In 2017, just after the announcement of DACA’s termination, the University of California announced that it was suing the Department of Homeland Security for the “unconstitutional, unjust, and unlawful” rescission of the program.

In January 2018, U.S. District Judge William Alsup ordered the government to maintain the DACA program throughout the duration of the lawsuit. After the government appealed this decision in May 2018, the U.S. Court of Appeals for the Ninth Circuit upheld the District Court’s ruling, blocking the Trump Administration from ending DACA.

On Tuesday, Nov. 12, prior to the Court hearing, President Trump sent out a tweet aimed at attacking the character of the approximately 700,000 “DREAMers” across the United States, saying some of them are “very tough, hardened criminals.”

In actuality, DACA recipients go through a lengthy application process with very strict requirements. This largely false assertion is likely an attempt at tapping into the fears of potential voters. Senate Minority Leader Chuck Schumer (D-NY) blasted Trump’s “relentless scapegoating of immigrants” as “the most un-American thing [he] could think of”. 

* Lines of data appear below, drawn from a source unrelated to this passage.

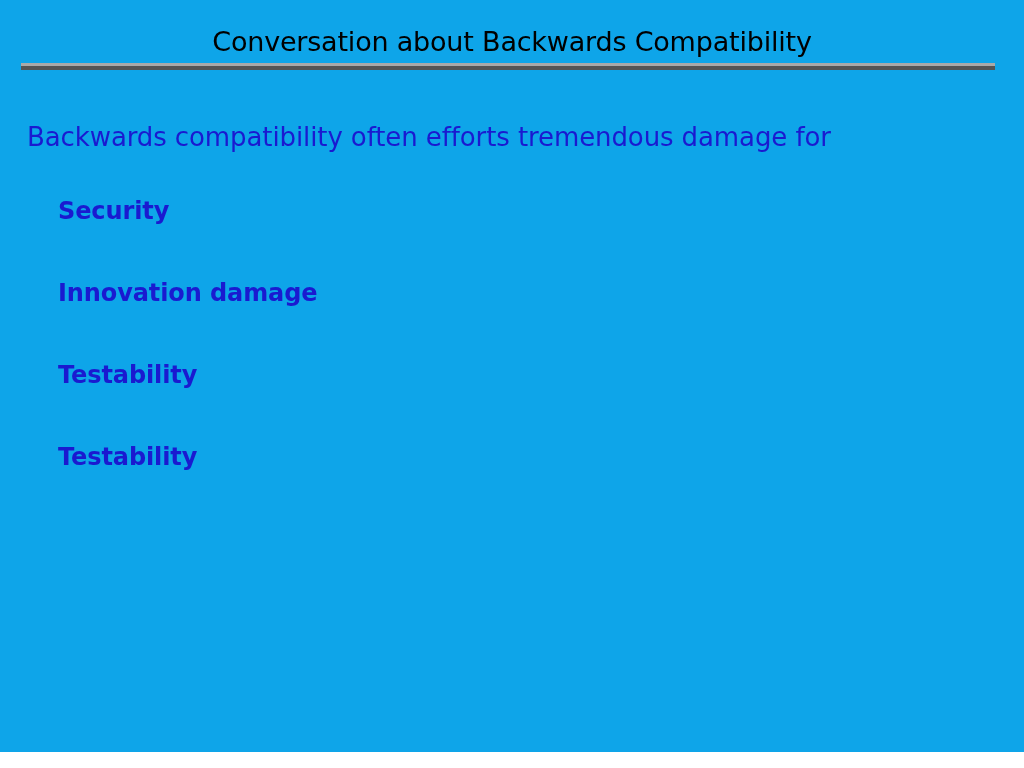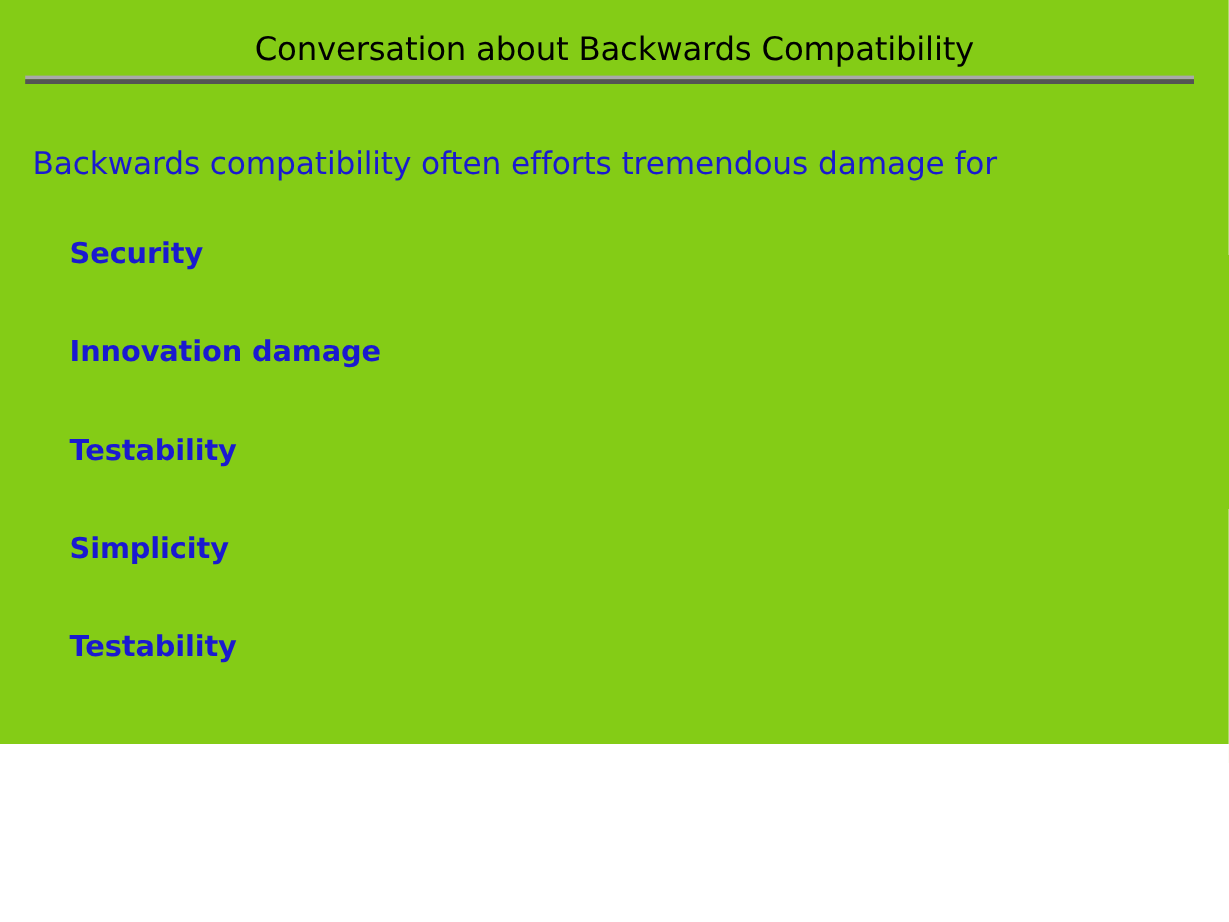--- a/index.html
+++ b/index.html
@@ -12,22 +12,22 @@
     width: 1024px;
     height: 768px;
     overflow: hidden;
     font-family: "DejaVu Sans", sans-serif;
     position: relative;
   }
 
   .slide {
     position: relative;
     width: 1024px;
-    height: 620px;
-    background: #84cc16;
+    height: 752px;
+    background: #0ea5e9;
   }
 
   
   .slide-title {
     position: absolute;
     left: 0;
     top: 26px;
     width: 1024px;
     text-align: center;
     font-family: "DejaVu Sans", sans-serif;
@@ -130,21 +130,18 @@
       <li>
         <span class="bullet-text">Security</span>
       </li>
       <li>
         <span class="bullet-text">Innovation damage</span>
       </li>
       <li>
         <span class="bullet-text">Testability</span>
       </li>
       <li>
-        <span class="bullet-text">Simplicity</span>
-      </li>
-      <li>
         <span class="bullet-text">Testability</span>
       </li>
     </ul>
 
   </div>
 </div>
 
 </body></html>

While some of the justices are concerned with the Trump Administration’s rationale for ending the program, The New York Times, as well as NBC News and other major news outlets have reported that the Court’s conservative majority appears likely to allow the president to terminate the program.

Congressional Democrats, led by House Speaker Nancy Pelosi (D-CA) and Senate Minority Leader Chuck Schumer (D-NY), held a press conference on Tuesday afternoon, attempting to appeal to the morality of the Supreme Court justices and the American people. 

“Here we are on this day that should be a very hopeful one for our country. The Supreme Court will make a decision to either cause pain or find a solution by upholding what we think is the right thing to do,” said Speaker Pelosi.  

It is unclear what effect, if any, this will have on the Court’s decision, which is due in the spring of 2020.